(Recorded data begins)
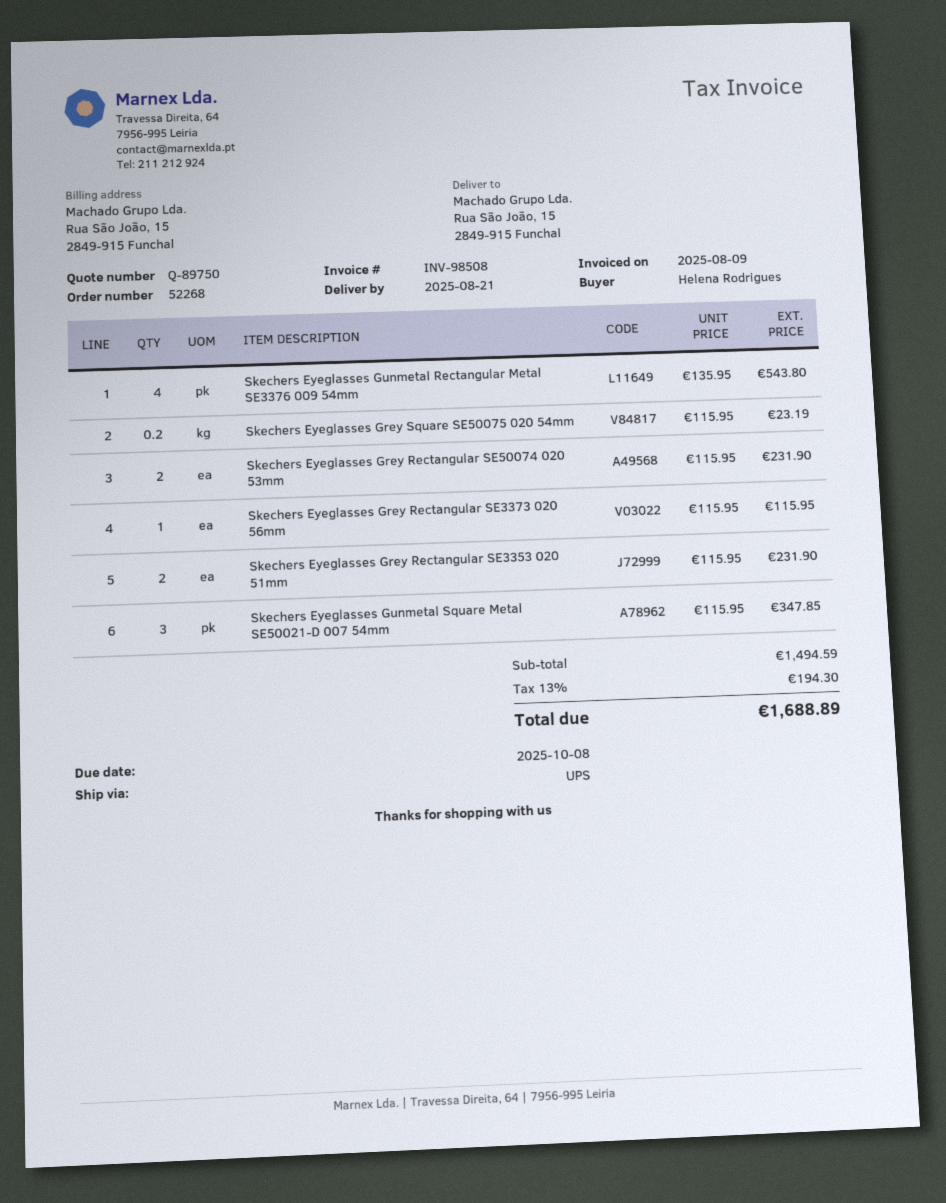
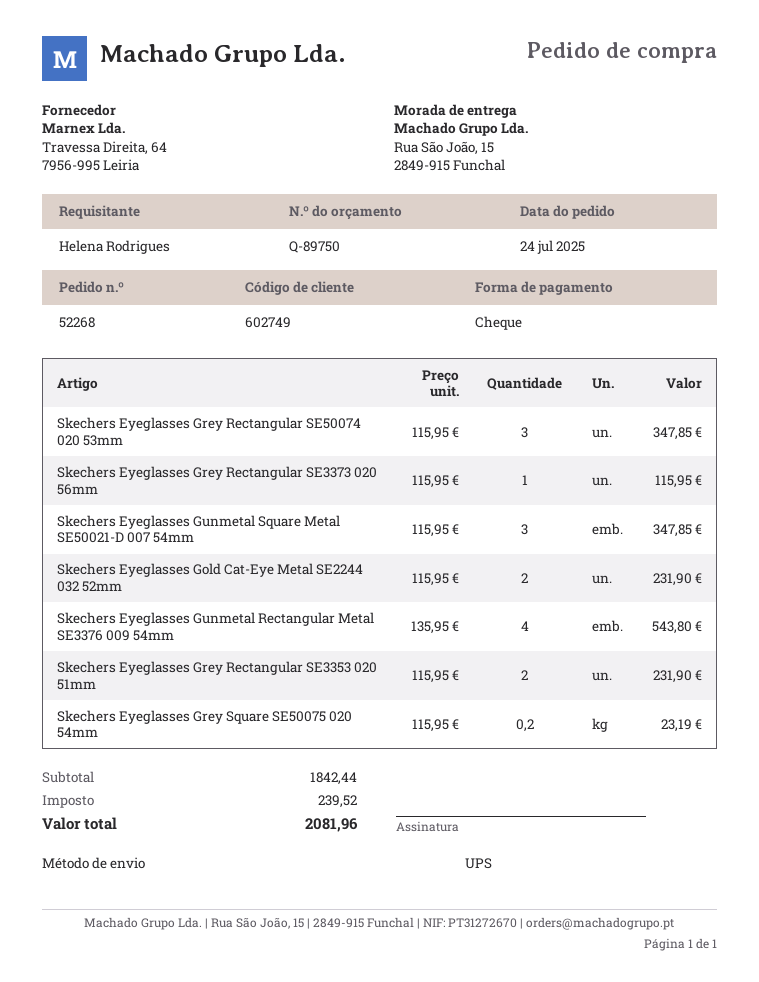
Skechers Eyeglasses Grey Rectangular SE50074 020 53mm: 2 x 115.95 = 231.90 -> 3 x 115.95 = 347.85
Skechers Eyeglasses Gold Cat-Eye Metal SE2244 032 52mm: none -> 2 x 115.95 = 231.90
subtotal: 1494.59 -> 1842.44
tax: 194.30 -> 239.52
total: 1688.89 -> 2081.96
(Recorded data ends)
> **Assigned task**:
Taking the line that contains "Skechers Eyeglasses Gold" as the first and the last line of the material as the final one, transcribe that span exactly and include nothing else.

> **Exercise answer**:
Skechers Eyeglasses Gold Cat-Eye Metal SE2244 032 52mm: none -> 2 x 115.95 = 231.90
subtotal: 1494.59 -> 1842.44
tax: 194.30 -> 239.52
total: 1688.89 -> 2081.96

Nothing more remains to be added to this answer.